Le sujet a refait surface samedi soir lors de l’interview de Benoît Hamon dans “On n’est pas couché” : faut-il légaliser l’usage du cannabis ? Contrairement au burkini, le sujet du cannabis ne stimule pas particulièrement la verve de nos responsables politiques ; on éviterait même plutôt d’en parler, c’est la patate chaude. S’attaquer au problème ne peut que mécontenter une partie de l’électorat, alors mieux vaut oublier le sujet et n’en parler que si on y est obligé.

C’est que, hélas, trois fois hélas, on fume autant à gauche qu’à droite, et la fumette n’a pas de parti politique. Pourtant, l’usage du cannabis est un réel problème de société et de santé publique, tout particulièrement en France, qui arrive en tête des pays européens en termes de consommation. Du coup, il faut bien le reconnaître, la législation française actuelle n’a aucun effet sur la consommation.
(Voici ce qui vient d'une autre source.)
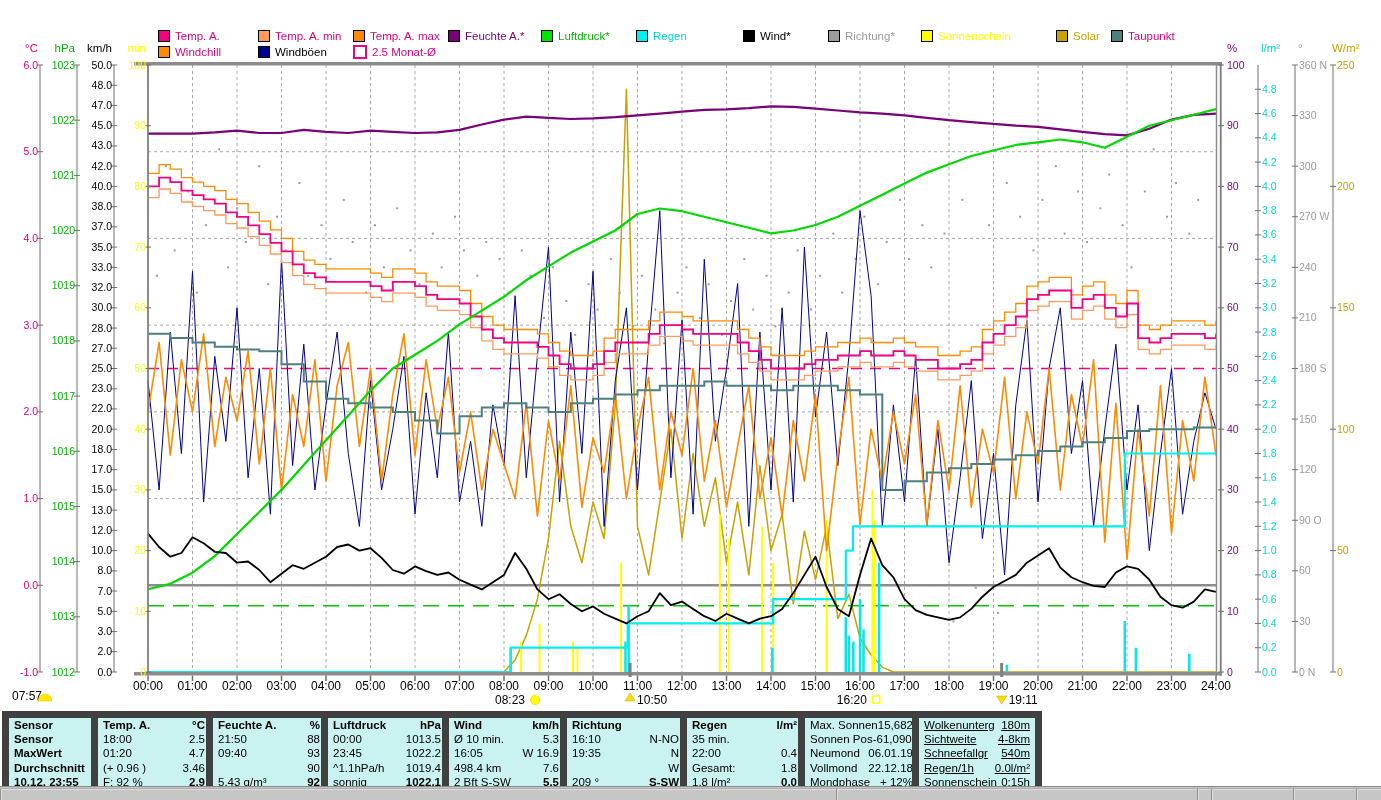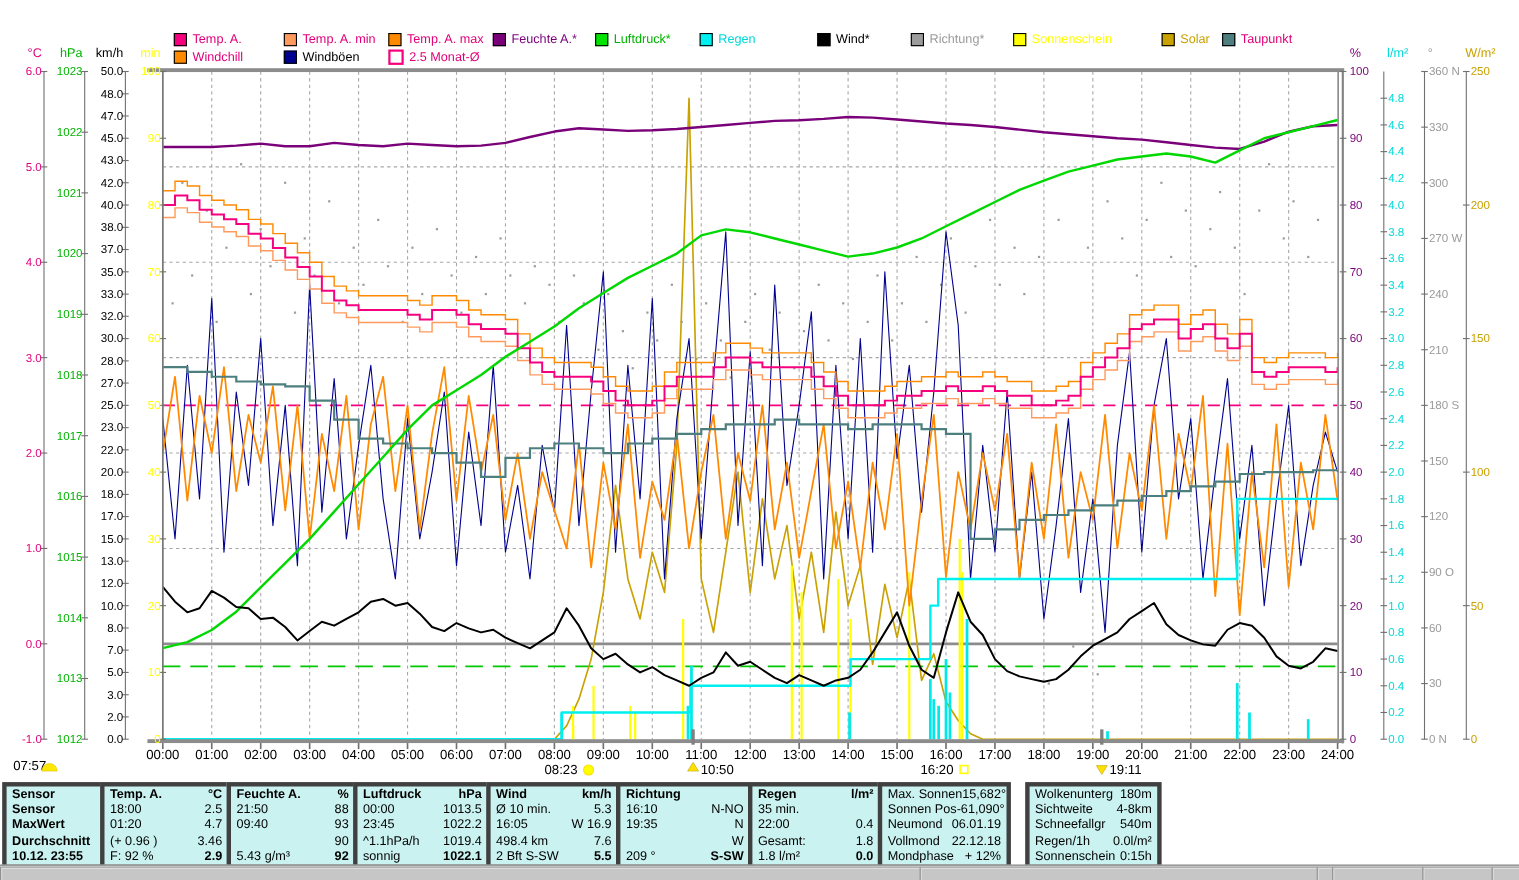"Sensor" .tgroup { border: 4px solid #404040 -> 7px solid #404040 }
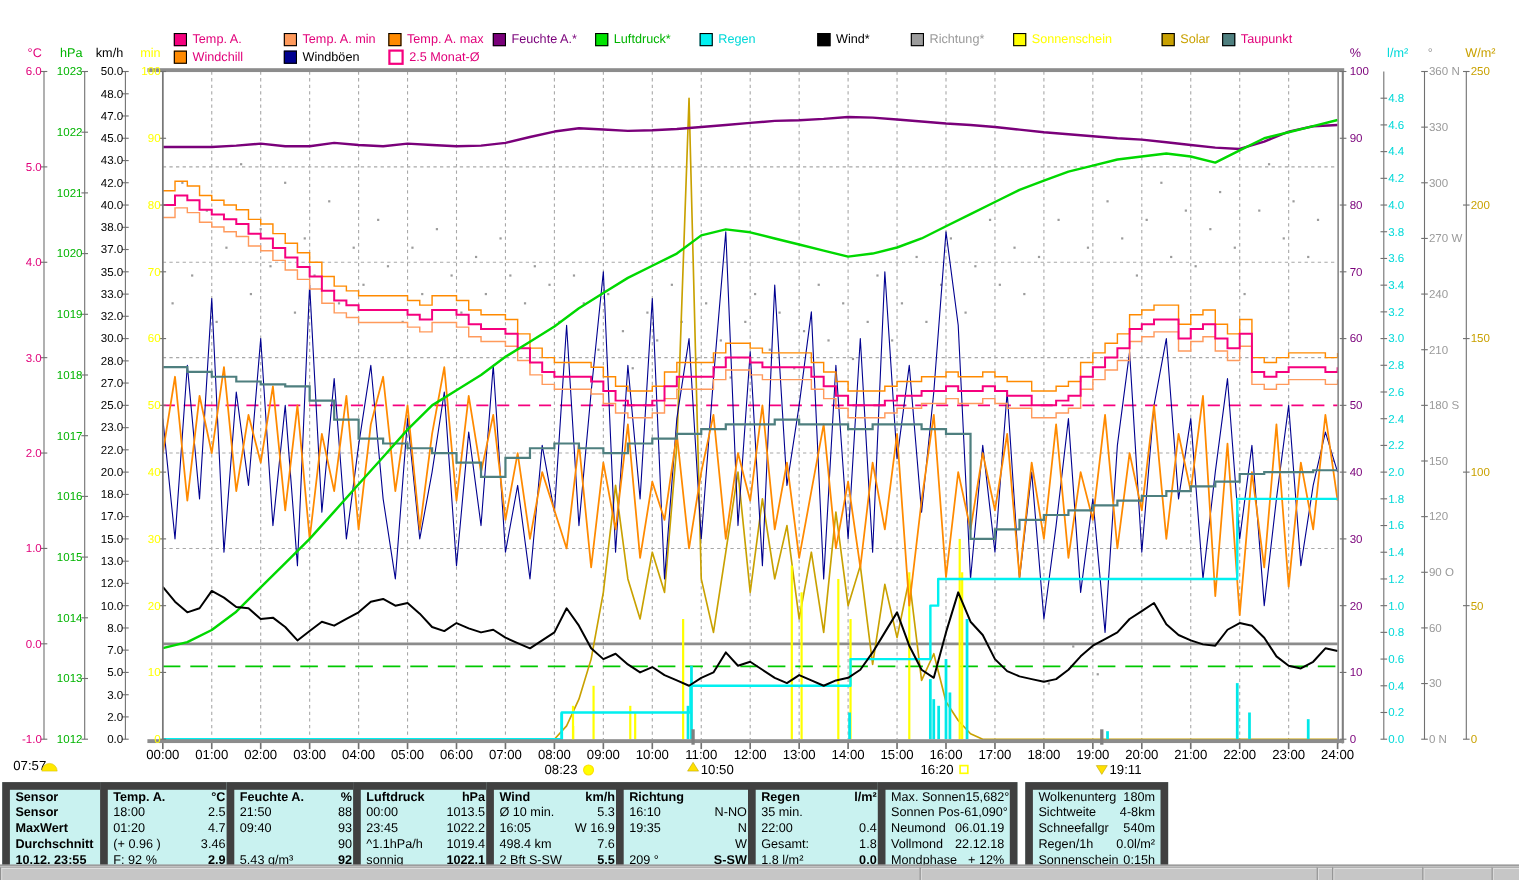"Wolkenunterg" div.tgroup { left: 932px -> 912px; text-decoration: none -> underline }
Le cannabis est un produit dangereux, particulièrement chez les jeunes où l’usage régulier freine le développement intellectuel et peut provoquer des troubles psychiques. L’alcool et le tabac sont aussi des produits dangereux, mais pour lesquels on a développé des campagnes de sensibilisation qui commencent à porter leurs fruits aujourd’hui. Mais sur les dangers du cannabis, pas de campagne de sensibilisation de masse, ce qui est logique puisque l’usage en est interdit. On estime, pourtant, que 550.000 personnes en consomment régulièrement en France, et que deux lycéens sur cinq en ont fait l’expérience. Alors, que faire ?

Continuer à fermer les yeux et à réprimer de temps en temps un fumeur pour usage de drogues illicites ? Cette réponse au problème peut satisfaire un juriste mais pas un médecin, car elle ne règle pas le réel problème de santé publique que génère le cannabis. Faut-il réglementer son usage ? Une réglementation de la distribution pourrait sans doute permettre d’envisager une ébauche de solution : contrôle de la qualité des produits, mise en place d’une réelle politique de prévention, tarissement du marché clandestin et, accessoirement (?), retombées fiscales, sans pour autant renoncer à certaines interdictions telles que la conduite automobile, l’usage dans les lieux publics ou par les mineurs. Passé l’effet d’annonce qui pourrait encourager la consommation immédiate, il est peu probable que l’encadrement légal favorise la consommation à moyen et long terme.

Alors, devant l’échec de la politique actuelle basée sur l’interdiction pure et simple de l’usage du cannabis, il vaudrait mieux envisager le problème d’une manière pragmatique en évitant les discours moralisateurs. Oui, la consommation du cannabis est nocive, comme l’est celle de l’alcool, du tabac et de bien d’autres produits. Faut-il, pour autant, continuer à jouer l’autruche et refuser d’apporter une solution au problème sous prétexte qu’il ne serait pas moral d’autoriser l’usage de produits jugés nocifs, et laisser se développer une économie parallèle qu’on n’arrive pas à réprimer de manière efficace ? Ou vaut-il mieux canaliser les circuits de distribution, contrôler la qualité des produits et mettre en œuvre une véritable politique de prévention ?

Le débat est ouvert, les solutions sont d’ordre social et politique, le médecin ne peut que compter les points.